— Task —
Below are some records; print every one of them exactly.

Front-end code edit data
....

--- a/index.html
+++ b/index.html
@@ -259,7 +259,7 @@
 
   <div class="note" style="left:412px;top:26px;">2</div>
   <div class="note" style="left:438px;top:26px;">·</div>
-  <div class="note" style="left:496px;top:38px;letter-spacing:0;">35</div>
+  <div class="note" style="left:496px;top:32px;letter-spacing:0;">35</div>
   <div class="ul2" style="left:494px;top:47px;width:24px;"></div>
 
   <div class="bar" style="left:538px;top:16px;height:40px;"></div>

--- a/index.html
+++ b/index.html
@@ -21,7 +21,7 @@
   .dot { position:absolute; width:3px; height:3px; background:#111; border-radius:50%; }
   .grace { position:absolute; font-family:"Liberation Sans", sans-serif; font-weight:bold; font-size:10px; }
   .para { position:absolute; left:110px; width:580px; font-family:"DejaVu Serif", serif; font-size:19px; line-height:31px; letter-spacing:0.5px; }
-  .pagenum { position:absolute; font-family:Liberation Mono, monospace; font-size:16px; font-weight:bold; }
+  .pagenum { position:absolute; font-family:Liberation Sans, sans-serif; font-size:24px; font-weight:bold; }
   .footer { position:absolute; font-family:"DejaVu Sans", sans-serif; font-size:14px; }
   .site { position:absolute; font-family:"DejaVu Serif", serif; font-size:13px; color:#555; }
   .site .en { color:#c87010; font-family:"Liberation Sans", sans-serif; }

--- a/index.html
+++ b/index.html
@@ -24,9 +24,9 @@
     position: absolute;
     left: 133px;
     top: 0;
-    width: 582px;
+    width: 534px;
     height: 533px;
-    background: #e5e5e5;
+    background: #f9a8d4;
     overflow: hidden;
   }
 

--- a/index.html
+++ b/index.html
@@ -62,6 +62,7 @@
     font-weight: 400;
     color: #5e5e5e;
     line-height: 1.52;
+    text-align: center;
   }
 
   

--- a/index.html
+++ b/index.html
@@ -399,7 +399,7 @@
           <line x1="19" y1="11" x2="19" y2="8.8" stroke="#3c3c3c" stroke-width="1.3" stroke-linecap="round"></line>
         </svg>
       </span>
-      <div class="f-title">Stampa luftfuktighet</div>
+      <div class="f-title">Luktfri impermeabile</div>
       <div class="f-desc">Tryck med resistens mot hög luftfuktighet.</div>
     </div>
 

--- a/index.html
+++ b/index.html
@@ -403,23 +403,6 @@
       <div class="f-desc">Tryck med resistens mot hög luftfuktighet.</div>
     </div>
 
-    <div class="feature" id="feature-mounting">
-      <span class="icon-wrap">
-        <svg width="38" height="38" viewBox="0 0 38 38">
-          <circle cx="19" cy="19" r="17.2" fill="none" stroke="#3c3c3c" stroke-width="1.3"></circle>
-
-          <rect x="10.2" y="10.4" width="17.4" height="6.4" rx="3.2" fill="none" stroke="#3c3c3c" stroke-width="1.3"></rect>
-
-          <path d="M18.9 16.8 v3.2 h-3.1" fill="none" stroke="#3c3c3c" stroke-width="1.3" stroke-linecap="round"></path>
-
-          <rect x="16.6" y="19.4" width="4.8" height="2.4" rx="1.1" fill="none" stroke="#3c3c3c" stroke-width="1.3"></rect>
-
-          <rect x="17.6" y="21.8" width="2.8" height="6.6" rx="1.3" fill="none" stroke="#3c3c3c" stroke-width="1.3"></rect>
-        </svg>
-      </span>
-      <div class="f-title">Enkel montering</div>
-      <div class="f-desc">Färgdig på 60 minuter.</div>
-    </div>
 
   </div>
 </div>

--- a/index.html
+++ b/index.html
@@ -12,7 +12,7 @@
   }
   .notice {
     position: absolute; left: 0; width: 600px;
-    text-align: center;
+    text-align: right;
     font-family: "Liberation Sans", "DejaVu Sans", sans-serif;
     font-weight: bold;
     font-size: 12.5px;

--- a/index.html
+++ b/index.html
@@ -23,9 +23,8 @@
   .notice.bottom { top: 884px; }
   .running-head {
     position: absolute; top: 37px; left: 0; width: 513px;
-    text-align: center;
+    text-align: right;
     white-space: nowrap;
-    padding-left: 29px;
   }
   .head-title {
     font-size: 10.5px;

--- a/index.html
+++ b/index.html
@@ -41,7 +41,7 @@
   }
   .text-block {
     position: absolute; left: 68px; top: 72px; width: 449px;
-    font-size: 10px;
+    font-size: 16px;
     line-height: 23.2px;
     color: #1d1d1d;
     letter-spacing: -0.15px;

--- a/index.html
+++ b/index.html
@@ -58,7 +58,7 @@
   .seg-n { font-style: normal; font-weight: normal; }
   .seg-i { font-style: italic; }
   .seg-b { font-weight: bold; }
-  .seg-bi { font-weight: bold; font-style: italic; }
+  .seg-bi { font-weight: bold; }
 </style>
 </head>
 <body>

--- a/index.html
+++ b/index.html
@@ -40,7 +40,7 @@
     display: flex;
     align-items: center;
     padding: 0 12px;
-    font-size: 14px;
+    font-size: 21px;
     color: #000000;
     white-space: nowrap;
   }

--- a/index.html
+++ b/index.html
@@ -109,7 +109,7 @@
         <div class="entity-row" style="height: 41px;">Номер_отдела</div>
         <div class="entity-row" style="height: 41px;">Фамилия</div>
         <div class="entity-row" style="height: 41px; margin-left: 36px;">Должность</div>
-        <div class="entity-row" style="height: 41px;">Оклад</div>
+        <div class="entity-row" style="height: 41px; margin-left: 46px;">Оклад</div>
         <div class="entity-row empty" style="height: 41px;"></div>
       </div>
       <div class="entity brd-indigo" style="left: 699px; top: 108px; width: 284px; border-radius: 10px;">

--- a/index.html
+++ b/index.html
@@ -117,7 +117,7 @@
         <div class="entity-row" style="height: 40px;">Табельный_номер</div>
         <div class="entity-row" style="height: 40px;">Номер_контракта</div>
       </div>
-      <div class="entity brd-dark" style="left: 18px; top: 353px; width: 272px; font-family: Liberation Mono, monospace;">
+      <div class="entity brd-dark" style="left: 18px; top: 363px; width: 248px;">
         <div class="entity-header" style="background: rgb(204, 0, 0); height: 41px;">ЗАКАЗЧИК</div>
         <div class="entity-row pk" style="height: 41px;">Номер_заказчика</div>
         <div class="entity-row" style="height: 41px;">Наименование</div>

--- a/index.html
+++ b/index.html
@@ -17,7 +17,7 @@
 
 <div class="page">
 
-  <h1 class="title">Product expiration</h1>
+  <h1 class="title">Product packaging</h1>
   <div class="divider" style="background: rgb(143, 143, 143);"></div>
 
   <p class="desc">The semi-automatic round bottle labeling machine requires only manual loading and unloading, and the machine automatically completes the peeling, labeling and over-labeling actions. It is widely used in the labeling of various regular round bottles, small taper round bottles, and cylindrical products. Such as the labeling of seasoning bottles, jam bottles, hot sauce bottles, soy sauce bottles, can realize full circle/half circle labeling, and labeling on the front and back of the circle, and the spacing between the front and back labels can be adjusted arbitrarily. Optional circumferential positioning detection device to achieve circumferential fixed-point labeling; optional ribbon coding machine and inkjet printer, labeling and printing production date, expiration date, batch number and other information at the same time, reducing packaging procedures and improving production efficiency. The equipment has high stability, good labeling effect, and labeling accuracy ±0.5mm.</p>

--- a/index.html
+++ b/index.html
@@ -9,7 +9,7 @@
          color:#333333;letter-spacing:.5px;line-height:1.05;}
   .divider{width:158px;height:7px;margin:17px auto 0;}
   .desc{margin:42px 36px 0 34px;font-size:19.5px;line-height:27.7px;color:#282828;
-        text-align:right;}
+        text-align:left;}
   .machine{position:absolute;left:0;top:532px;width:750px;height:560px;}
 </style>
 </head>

....

— Completed task —
--- a/index.html
+++ b/index.html
@@ -259,7 +259,7 @@
 
   <div class="note" style="left:412px;top:26px;">2</div>
   <div class="note" style="left:438px;top:26px;">·</div>
-  <div class="note" style="left:496px;top:38px;letter-spacing:0;">35</div>
+  <div class="note" style="left:496px;top:32px;letter-spacing:0;">35</div>
   <div class="ul2" style="left:494px;top:47px;width:24px;"></div>
 
   <div class="bar" style="left:538px;top:16px;height:40px;"></div>

--- a/index.html
+++ b/index.html
@@ -21,7 +21,7 @@
   .dot { position:absolute; width:3px; height:3px; background:#111; border-radius:50%; }
   .grace { position:absolute; font-family:"Liberation Sans", sans-serif; font-weight:bold; font-size:10px; }
   .para { position:absolute; left:110px; width:580px; font-family:"DejaVu Serif", serif; font-size:19px; line-height:31px; letter-spacing:0.5px; }
-  .pagenum { position:absolute; font-family:Liberation Mono, monospace; font-size:16px; font-weight:bold; }
+  .pagenum { position:absolute; font-family:Liberation Sans, sans-serif; font-size:24px; font-weight:bold; }
   .footer { position:absolute; font-family:"DejaVu Sans", sans-serif; font-size:14px; }
   .site { position:absolute; font-family:"DejaVu Serif", serif; font-size:13px; color:#555; }
   .site .en { color:#c87010; font-family:"Liberation Sans", sans-serif; }

--- a/index.html
+++ b/index.html
@@ -24,9 +24,9 @@
     position: absolute;
     left: 133px;
     top: 0;
-    width: 582px;
+    width: 534px;
     height: 533px;
-    background: #e5e5e5;
+    background: #f9a8d4;
     overflow: hidden;
   }
 

--- a/index.html
+++ b/index.html
@@ -62,6 +62,7 @@
     font-weight: 400;
     color: #5e5e5e;
     line-height: 1.52;
+    text-align: center;
   }
 
   

--- a/index.html
+++ b/index.html
@@ -399,7 +399,7 @@
           <line x1="19" y1="11" x2="19" y2="8.8" stroke="#3c3c3c" stroke-width="1.3" stroke-linecap="round"></line>
         </svg>
       </span>
-      <div class="f-title">Stampa luftfuktighet</div>
+      <div class="f-title">Luktfri impermeabile</div>
       <div class="f-desc">Tryck med resistens mot hög luftfuktighet.</div>
     </div>
 

--- a/index.html
+++ b/index.html
@@ -403,23 +403,6 @@
       <div class="f-desc">Tryck med resistens mot hög luftfuktighet.</div>
     </div>
 
-    <div class="feature" id="feature-mounting">
-      <span class="icon-wrap">
-        <svg width="38" height="38" viewBox="0 0 38 38">
-          <circle cx="19" cy="19" r="17.2" fill="none" stroke="#3c3c3c" stroke-width="1.3"></circle>
-
-          <rect x="10.2" y="10.4" width="17.4" height="6.4" rx="3.2" fill="none" stroke="#3c3c3c" stroke-width="1.3"></rect>
-
-          <path d="M18.9 16.8 v3.2 h-3.1" fill="none" stroke="#3c3c3c" stroke-width="1.3" stroke-linecap="round"></path>
-
-          <rect x="16.6" y="19.4" width="4.8" height="2.4" rx="1.1" fill="none" stroke="#3c3c3c" stroke-width="1.3"></rect>
-
-          <rect x="17.6" y="21.8" width="2.8" height="6.6" rx="1.3" fill="none" stroke="#3c3c3c" stroke-width="1.3"></rect>
-        </svg>
-      </span>
-      <div class="f-title">Enkel montering</div>
-      <div class="f-desc">Färgdig på 60 minuter.</div>
-    </div>
 
   </div>
 </div>

--- a/index.html
+++ b/index.html
@@ -12,7 +12,7 @@
   }
   .notice {
     position: absolute; left: 0; width: 600px;
-    text-align: center;
+    text-align: right;
     font-family: "Liberation Sans", "DejaVu Sans", sans-serif;
     font-weight: bold;
     font-size: 12.5px;

--- a/index.html
+++ b/index.html
@@ -23,9 +23,8 @@
   .notice.bottom { top: 884px; }
   .running-head {
     position: absolute; top: 37px; left: 0; width: 513px;
-    text-align: center;
+    text-align: right;
     white-space: nowrap;
-    padding-left: 29px;
   }
   .head-title {
     font-size: 10.5px;

--- a/index.html
+++ b/index.html
@@ -41,7 +41,7 @@
   }
   .text-block {
     position: absolute; left: 68px; top: 72px; width: 449px;
-    font-size: 10px;
+    font-size: 16px;
     line-height: 23.2px;
     color: #1d1d1d;
     letter-spacing: -0.15px;

--- a/index.html
+++ b/index.html
@@ -58,7 +58,7 @@
   .seg-n { font-style: normal; font-weight: normal; }
   .seg-i { font-style: italic; }
   .seg-b { font-weight: bold; }
-  .seg-bi { font-weight: bold; font-style: italic; }
+  .seg-bi { font-weight: bold; }
 </style>
 </head>
 <body>

--- a/index.html
+++ b/index.html
@@ -40,7 +40,7 @@
     display: flex;
     align-items: center;
     padding: 0 12px;
-    font-size: 14px;
+    font-size: 21px;
     color: #000000;
     white-space: nowrap;
   }

--- a/index.html
+++ b/index.html
@@ -109,7 +109,7 @@
         <div class="entity-row" style="height: 41px;">Номер_отдела</div>
         <div class="entity-row" style="height: 41px;">Фамилия</div>
         <div class="entity-row" style="height: 41px; margin-left: 36px;">Должность</div>
-        <div class="entity-row" style="height: 41px;">Оклад</div>
+        <div class="entity-row" style="height: 41px; margin-left: 46px;">Оклад</div>
         <div class="entity-row empty" style="height: 41px;"></div>
       </div>
       <div class="entity brd-indigo" style="left: 699px; top: 108px; width: 284px; border-radius: 10px;">

--- a/index.html
+++ b/index.html
@@ -117,7 +117,7 @@
         <div class="entity-row" style="height: 40px;">Табельный_номер</div>
         <div class="entity-row" style="height: 40px;">Номер_контракта</div>
       </div>
-      <div class="entity brd-dark" style="left: 18px; top: 353px; width: 272px; font-family: Liberation Mono, monospace;">
+      <div class="entity brd-dark" style="left: 18px; top: 363px; width: 248px;">
         <div class="entity-header" style="background: rgb(204, 0, 0); height: 41px;">ЗАКАЗЧИК</div>
         <div class="entity-row pk" style="height: 41px;">Номер_заказчика</div>
         <div class="entity-row" style="height: 41px;">Наименование</div>

--- a/index.html
+++ b/index.html
@@ -17,7 +17,7 @@
 
 <div class="page">
 
-  <h1 class="title">Product expiration</h1>
+  <h1 class="title">Product packaging</h1>
   <div class="divider" style="background: rgb(143, 143, 143);"></div>
 
   <p class="desc">The semi-automatic round bottle labeling machine requires only manual loading and unloading, and the machine automatically completes the peeling, labeling and over-labeling actions. It is widely used in the labeling of various regular round bottles, small taper round bottles, and cylindrical products. Such as the labeling of seasoning bottles, jam bottles, hot sauce bottles, soy sauce bottles, can realize full circle/half circle labeling, and labeling on the front and back of the circle, and the spacing between the front and back labels can be adjusted arbitrarily. Optional circumferential positioning detection device to achieve circumferential fixed-point labeling; optional ribbon coding machine and inkjet printer, labeling and printing production date, expiration date, batch number and other information at the same time, reducing packaging procedures and improving production efficiency. The equipment has high stability, good labeling effect, and labeling accuracy ±0.5mm.</p>

--- a/index.html
+++ b/index.html
@@ -9,7 +9,7 @@
          color:#333333;letter-spacing:.5px;line-height:1.05;}
   .divider{width:158px;height:7px;margin:17px auto 0;}
   .desc{margin:42px 36px 0 34px;font-size:19.5px;line-height:27.7px;color:#282828;
-        text-align:right;}
+        text-align:left;}
   .machine{position:absolute;left:0;top:532px;width:750px;height:560px;}
 </style>
 </head>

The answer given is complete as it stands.